**AIM OF THE EXERCISE:**
Every record is to be printed exactly as written, and any picture in it is skipped.
◆ ◆ ◆ ◆
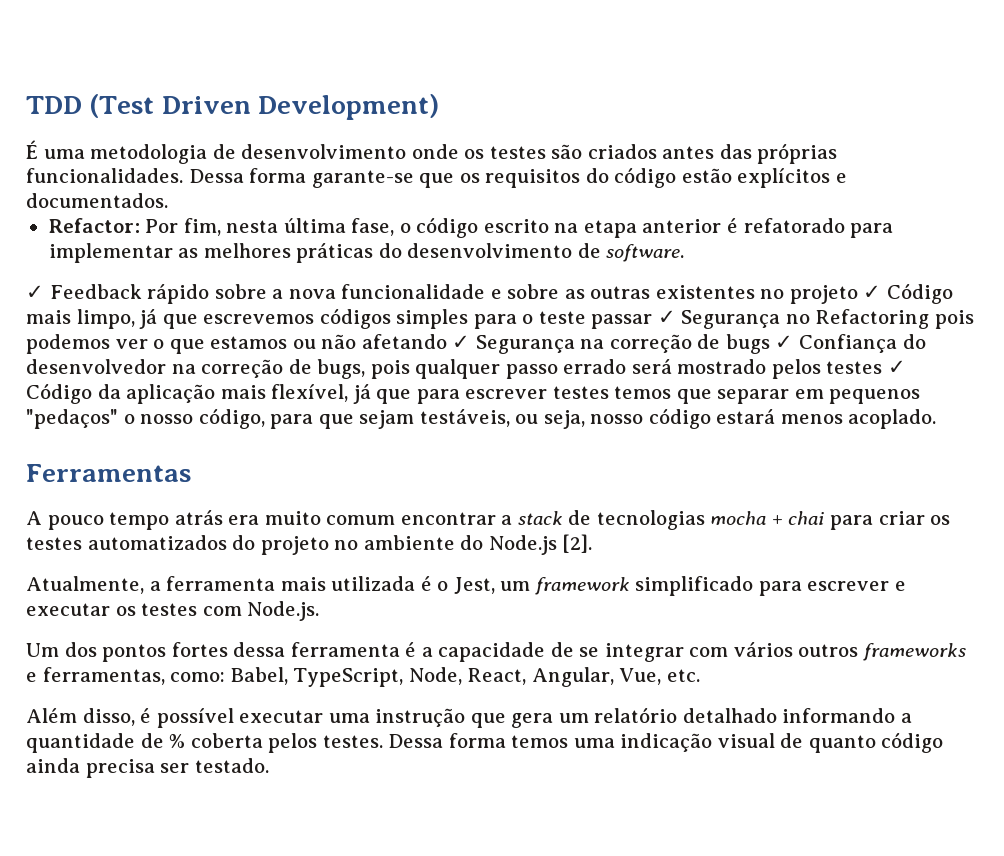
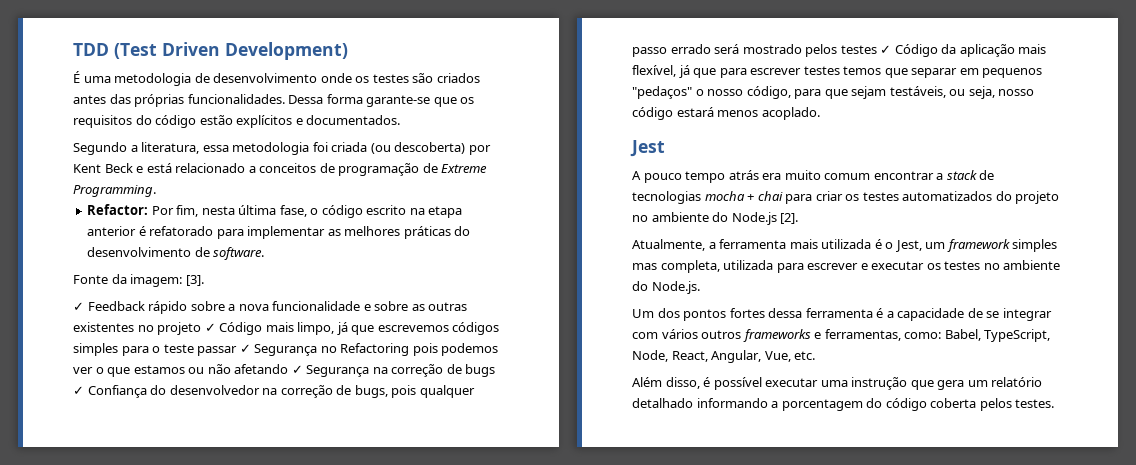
(168, 200) none -> [73,142,491,155] [73,163,488,176] [73,185,156,197] // Segundo a literatura, essa metodologia foi criada (ou descoberta) por Kent Beck e está relacionado a conceitos de programação de Extreme Programming.
(685, 253) none -> [73,274,204,287] // Fonte da imagem: [3].
[26,464,191,482] Ferramentas -> [630,140,665,157] Jest
[635,576,754,596] simplificado -> [1012,239,1058,252] [632,260,774,273] simples mas completa, utilizada
[202,606,242,616] com -> [983,260,1061,270] [632,281,648,291] no ambiente do
[26,732,944,753] [26,758,269,778] quantidade de % coberta pelos testes. Dessa forma temos uma indicação visual de quanto código ainda precisa ser testado. -> [781,398,1055,411] porcentagem do código coberta pelos testes.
◆ ◆ ◆ ◆
**EXERCISE RESULT:**
(168, 200) none -> [73,142,491,155] [73,163,488,176] [73,185,156,197] // Segundo a literatura, essa metodologia foi criada (ou descoberta) por Kent Beck e está relacionado a conceitos de programação de Extreme Programming.
(685, 253) none -> [73,274,204,287] // Fonte da imagem: [3].
[26,464,191,482] Ferramentas -> [630,140,665,157] Jest
[635,576,754,596] simplificado -> [1012,239,1058,252] [632,260,774,273] simples mas completa, utilizada
[202,606,242,616] com -> [983,260,1061,270] [632,281,648,291] no ambiente do
[26,732,944,753] [26,758,269,778] quantidade de % coberta pelos testes. Dessa forma temos uma indicação visual de quanto código ainda precisa ser testado. -> [781,398,1055,411] porcentagem do código coberta pelos testes.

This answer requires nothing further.